* [What you should do]: Look for the line that has "[32,100,62,114] This ->" in the material below; please repeat it and every line after it, exactly, up to and including the line that has "[37,160,237,179] focusing on", and nothing else.

── Supplied records ──

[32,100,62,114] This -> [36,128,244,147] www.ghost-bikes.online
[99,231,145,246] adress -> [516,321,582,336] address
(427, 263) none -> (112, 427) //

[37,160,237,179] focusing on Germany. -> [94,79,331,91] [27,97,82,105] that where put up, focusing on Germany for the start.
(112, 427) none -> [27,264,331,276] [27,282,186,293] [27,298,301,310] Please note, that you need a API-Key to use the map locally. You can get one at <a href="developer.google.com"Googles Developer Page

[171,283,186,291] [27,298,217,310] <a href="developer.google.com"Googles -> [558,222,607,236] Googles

───
── Supplied records ──

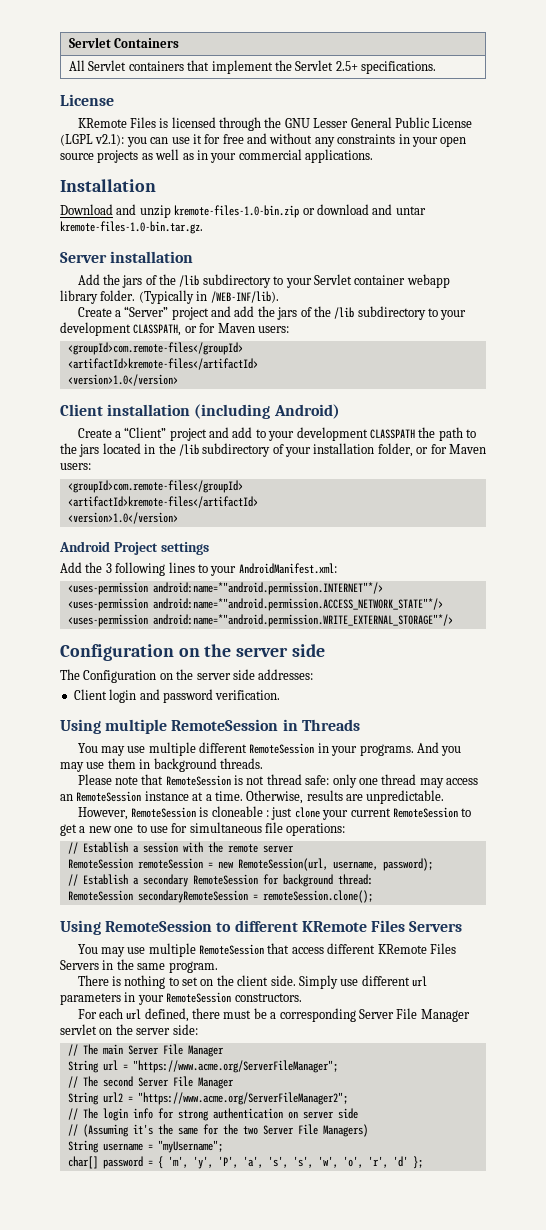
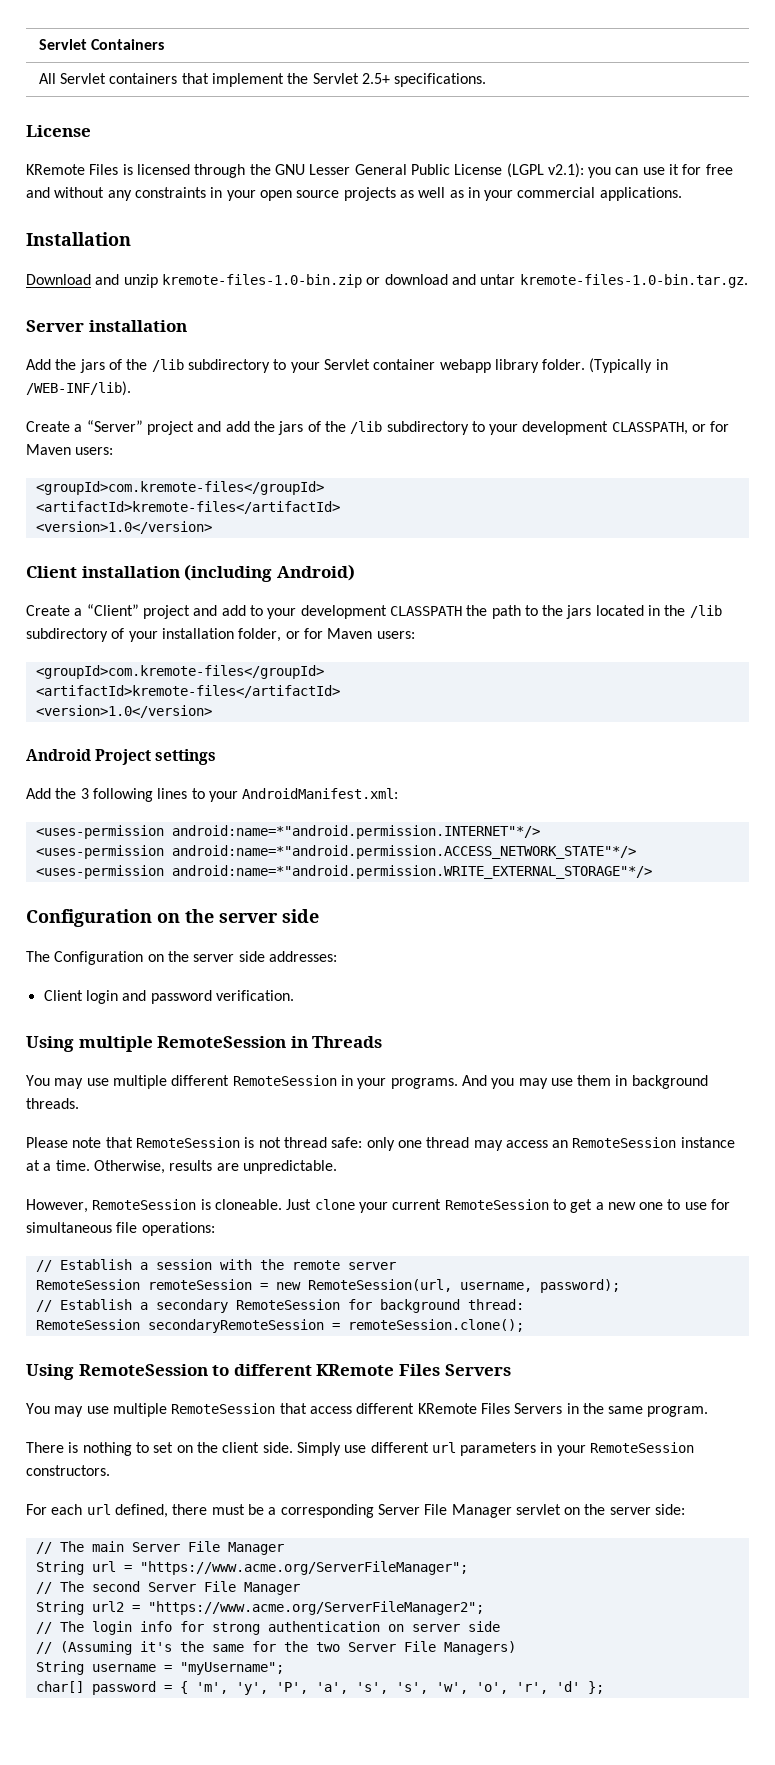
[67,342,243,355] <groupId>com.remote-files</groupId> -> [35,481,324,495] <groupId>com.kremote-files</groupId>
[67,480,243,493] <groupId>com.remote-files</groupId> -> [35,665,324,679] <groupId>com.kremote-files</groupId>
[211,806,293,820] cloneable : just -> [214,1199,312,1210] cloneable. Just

───

* [Response to this exercise]:
[32,100,62,114] This -> [36,128,244,147] www.ghost-bikes.online
[99,231,145,246] adress -> [516,321,582,336] address
(427, 263) none -> (112, 427) //

[37,160,237,179] focusing on Germany. -> [94,79,331,91] [27,97,82,105] that where put up, focusing on Germany for the start.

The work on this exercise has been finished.